Last Tuesday the Netherlands got a new king, from the House of Orange-Nassau.

So how come a Princedom in the Rhone valley and a Countship in Southern Germany become sovereigns in the Netherlands.

It all goes back to the richest man of Europe in the early 14th century, and an obscure one as well.

Willem van Duivenvoorde doesn't even have an English Wikipedia entry, was borne in 1290 as bastard of a nobleman in Holland.

He became a squire of the Count of Holland, and, being very bright, he rose to Chamberlain and Treasurer.

Willem's genius was in modern administration. He ran a large chancellery with clerics for himself who listed all his properties and he carefully analysed every opportunity for profit.
This allowed him to acquire a lot of property in the border area of the County of Holland and the Duchy of Brabant, where he also reclaimed a lot of land in a very efficient way.
Count and Duke both though he acquired these lands in lease from the other, while in reality he just took them for himself.

When the King of England started the 100 Years War against France, Willem lent him as much money as England could deliver wool to him. But when the King needed more money and offered his crown jewels, Willem refused.
Quite rightly so, because when the Florentine bankers accepted this offer, they were never repaid, and they went broke, effectively ending the power of the Florentine monetary power.

Willem had also very good relations with the Duke of Brabant, who knighted him in Brussels in 1328 and made him a Banneret, ending his bastard state, and enabling him to inherit his possessions to his relatives.
When he died he ruled over the city of Breda and large areas in the South of Holland and the North of Brabant, and he was the richest man of his time in Europe.

However, he died without legitimate children, so his brother son inherited his possessions, and through a marriage to the Count of Nassau in 1403.
This made the Counts of Nassau an important player in the internal affairs of Brabant and Holland, that had both come under the House of Burgundy.
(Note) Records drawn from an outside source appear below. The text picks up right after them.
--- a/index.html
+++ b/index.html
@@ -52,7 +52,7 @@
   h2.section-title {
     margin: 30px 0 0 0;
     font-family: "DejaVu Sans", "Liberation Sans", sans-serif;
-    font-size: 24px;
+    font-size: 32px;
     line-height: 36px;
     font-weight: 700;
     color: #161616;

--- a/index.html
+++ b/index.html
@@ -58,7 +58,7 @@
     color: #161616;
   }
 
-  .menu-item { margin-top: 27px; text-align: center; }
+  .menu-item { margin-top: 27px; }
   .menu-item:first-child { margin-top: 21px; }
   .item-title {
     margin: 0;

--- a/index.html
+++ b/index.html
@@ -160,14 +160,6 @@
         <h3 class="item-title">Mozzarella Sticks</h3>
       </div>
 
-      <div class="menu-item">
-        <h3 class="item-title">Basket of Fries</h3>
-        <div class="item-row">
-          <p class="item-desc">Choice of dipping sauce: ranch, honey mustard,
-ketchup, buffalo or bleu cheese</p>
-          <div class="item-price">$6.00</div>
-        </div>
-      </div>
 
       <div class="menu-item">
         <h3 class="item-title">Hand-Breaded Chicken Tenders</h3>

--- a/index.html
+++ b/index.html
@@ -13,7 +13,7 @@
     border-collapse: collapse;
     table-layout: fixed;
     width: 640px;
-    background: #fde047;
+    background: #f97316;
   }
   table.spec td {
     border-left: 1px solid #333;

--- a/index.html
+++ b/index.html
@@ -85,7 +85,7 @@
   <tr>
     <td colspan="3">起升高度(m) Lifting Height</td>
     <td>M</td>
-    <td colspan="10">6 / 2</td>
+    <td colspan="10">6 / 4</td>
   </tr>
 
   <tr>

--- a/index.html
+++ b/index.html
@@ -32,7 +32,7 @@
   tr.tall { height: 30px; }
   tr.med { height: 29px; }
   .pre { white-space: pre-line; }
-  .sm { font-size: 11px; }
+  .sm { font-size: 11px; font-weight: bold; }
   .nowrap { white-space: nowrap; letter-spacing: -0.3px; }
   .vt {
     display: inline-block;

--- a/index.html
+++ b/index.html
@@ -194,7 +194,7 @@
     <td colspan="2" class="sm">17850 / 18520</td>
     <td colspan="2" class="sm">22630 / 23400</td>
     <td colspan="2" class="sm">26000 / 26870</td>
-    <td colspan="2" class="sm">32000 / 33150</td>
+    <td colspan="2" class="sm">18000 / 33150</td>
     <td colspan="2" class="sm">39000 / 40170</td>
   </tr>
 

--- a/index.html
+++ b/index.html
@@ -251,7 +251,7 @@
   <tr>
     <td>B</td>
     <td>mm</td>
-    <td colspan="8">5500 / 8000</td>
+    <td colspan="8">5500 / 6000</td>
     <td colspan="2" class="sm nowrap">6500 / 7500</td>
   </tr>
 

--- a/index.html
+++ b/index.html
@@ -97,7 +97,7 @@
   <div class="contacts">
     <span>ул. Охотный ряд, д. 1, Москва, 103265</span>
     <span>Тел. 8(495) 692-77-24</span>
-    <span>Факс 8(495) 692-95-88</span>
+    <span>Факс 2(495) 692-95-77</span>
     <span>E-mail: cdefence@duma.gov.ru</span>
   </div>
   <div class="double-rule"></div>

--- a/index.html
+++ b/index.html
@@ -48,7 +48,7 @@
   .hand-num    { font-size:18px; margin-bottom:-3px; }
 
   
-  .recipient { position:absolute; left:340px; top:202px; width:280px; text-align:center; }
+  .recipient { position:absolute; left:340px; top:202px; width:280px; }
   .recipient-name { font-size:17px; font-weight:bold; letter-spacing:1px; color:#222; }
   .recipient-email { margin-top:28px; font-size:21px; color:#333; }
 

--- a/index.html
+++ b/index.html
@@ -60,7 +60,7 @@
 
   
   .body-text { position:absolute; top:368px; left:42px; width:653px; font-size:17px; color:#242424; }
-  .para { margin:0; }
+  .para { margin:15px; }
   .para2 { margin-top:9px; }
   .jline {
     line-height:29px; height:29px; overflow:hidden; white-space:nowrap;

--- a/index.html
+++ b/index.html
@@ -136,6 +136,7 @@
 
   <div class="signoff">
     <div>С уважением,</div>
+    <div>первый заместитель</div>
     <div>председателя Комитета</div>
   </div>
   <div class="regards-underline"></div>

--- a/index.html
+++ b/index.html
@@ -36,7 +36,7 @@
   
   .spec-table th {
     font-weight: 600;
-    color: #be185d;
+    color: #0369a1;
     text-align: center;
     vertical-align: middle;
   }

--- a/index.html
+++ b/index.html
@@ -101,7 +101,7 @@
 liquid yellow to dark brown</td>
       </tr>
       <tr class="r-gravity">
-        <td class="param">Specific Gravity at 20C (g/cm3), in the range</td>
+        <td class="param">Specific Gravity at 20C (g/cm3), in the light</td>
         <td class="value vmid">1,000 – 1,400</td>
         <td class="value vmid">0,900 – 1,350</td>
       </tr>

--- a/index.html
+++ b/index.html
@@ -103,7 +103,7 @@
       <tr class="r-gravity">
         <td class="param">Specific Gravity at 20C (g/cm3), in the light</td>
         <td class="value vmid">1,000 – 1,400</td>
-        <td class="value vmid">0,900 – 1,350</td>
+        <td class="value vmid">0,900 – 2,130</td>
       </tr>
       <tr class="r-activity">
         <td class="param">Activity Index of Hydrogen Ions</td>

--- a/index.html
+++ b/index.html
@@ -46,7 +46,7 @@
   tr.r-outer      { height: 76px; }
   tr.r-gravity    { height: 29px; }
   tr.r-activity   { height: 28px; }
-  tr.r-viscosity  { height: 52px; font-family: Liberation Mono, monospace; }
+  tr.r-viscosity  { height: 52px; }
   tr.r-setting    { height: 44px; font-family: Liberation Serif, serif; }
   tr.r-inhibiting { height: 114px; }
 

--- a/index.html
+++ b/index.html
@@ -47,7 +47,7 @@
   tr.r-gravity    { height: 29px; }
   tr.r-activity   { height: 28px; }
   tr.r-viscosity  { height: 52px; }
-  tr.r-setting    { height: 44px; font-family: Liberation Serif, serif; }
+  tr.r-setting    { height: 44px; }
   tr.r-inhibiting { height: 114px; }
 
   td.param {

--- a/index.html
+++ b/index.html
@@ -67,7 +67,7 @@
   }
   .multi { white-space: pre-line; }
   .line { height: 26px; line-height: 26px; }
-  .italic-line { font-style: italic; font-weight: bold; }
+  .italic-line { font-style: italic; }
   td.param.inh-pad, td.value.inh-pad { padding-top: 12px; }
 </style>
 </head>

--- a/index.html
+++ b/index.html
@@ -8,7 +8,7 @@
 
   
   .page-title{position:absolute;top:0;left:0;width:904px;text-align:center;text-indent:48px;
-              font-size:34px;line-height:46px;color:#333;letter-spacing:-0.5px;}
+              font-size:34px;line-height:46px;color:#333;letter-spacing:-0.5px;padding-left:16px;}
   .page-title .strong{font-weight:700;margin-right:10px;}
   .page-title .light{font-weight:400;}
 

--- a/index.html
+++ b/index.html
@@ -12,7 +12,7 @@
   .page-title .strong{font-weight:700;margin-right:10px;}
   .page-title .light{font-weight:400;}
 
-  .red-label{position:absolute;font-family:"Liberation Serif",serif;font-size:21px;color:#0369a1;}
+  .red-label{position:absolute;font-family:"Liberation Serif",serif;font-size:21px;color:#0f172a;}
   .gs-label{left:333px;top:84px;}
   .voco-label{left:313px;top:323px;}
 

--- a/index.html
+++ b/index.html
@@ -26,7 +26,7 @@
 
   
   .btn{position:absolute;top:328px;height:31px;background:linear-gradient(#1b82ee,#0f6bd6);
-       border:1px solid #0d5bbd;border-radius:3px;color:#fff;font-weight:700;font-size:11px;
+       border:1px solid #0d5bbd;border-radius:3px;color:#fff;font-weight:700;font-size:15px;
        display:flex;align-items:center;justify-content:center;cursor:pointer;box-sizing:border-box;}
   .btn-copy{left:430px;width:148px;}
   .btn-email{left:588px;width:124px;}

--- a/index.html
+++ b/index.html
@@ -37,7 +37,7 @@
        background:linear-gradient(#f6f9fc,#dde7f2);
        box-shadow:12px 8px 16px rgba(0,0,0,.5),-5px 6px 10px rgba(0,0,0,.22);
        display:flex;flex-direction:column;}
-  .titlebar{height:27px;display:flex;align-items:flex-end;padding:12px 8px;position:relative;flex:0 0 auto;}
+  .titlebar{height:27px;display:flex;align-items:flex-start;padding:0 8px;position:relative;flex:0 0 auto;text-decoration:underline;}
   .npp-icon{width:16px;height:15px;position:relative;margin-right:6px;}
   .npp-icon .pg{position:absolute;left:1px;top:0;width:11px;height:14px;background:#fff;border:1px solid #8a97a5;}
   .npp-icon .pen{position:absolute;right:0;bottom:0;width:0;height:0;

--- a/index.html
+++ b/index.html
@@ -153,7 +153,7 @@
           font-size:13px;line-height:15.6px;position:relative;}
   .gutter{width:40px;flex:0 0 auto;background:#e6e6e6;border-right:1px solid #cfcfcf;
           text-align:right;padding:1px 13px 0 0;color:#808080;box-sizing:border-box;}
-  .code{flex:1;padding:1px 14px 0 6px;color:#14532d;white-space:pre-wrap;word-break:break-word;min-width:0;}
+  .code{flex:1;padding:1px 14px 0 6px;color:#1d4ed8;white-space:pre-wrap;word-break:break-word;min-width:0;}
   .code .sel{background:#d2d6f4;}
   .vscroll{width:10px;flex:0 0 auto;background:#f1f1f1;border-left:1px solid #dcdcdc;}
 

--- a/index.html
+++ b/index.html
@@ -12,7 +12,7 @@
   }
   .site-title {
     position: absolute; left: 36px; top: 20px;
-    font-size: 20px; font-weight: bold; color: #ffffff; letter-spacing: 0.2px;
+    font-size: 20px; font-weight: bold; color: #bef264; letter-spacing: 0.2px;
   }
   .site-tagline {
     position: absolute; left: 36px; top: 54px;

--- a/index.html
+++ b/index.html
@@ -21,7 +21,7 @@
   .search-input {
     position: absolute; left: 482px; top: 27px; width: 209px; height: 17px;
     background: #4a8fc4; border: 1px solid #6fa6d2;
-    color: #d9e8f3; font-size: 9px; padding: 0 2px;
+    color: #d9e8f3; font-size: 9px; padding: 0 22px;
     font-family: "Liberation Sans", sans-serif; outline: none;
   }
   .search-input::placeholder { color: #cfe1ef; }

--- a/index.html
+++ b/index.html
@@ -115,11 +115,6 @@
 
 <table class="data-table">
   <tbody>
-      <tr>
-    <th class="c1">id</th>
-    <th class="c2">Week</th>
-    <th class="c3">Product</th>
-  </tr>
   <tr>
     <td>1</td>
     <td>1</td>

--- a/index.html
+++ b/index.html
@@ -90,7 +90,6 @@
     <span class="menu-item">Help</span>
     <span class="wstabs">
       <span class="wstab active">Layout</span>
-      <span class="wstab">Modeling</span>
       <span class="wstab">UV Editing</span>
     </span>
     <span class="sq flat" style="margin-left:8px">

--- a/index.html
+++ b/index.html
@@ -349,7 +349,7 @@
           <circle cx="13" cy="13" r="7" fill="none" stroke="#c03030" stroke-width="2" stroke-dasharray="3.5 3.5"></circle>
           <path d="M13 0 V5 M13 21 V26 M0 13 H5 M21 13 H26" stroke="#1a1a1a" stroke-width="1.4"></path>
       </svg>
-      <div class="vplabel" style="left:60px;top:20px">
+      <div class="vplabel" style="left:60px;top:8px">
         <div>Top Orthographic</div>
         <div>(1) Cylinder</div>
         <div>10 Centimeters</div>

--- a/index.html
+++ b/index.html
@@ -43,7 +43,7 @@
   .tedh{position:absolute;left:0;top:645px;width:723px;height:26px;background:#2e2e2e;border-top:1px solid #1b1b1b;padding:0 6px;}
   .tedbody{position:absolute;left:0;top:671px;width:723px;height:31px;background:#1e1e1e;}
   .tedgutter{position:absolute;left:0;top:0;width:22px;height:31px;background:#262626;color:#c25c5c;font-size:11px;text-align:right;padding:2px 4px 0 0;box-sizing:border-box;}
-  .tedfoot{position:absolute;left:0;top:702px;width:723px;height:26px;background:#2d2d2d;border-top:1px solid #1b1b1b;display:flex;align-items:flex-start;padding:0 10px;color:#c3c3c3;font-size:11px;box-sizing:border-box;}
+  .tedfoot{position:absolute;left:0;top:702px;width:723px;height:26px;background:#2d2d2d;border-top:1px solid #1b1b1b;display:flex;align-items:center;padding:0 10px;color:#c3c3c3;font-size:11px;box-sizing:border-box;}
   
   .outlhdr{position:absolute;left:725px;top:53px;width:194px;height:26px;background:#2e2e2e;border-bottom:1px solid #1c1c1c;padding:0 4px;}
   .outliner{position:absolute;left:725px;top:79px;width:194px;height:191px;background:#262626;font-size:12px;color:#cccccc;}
So when William of Orange-Nassau inherited the sovereign title Prince of Orange, he was through his high title and large possessions in the Netherlands the most important local noble under Phillips II of Hapsburg, King of Spain and Sovereign of the 17 Burgundy Provinces. (Duke of Brabant, Gelre, Luxembourg, Limburg, Count of Holland, Zeeland, Artois, Hainaut, Namen, Zutphen, Lord of Groningen, Friesland, etc. etc.)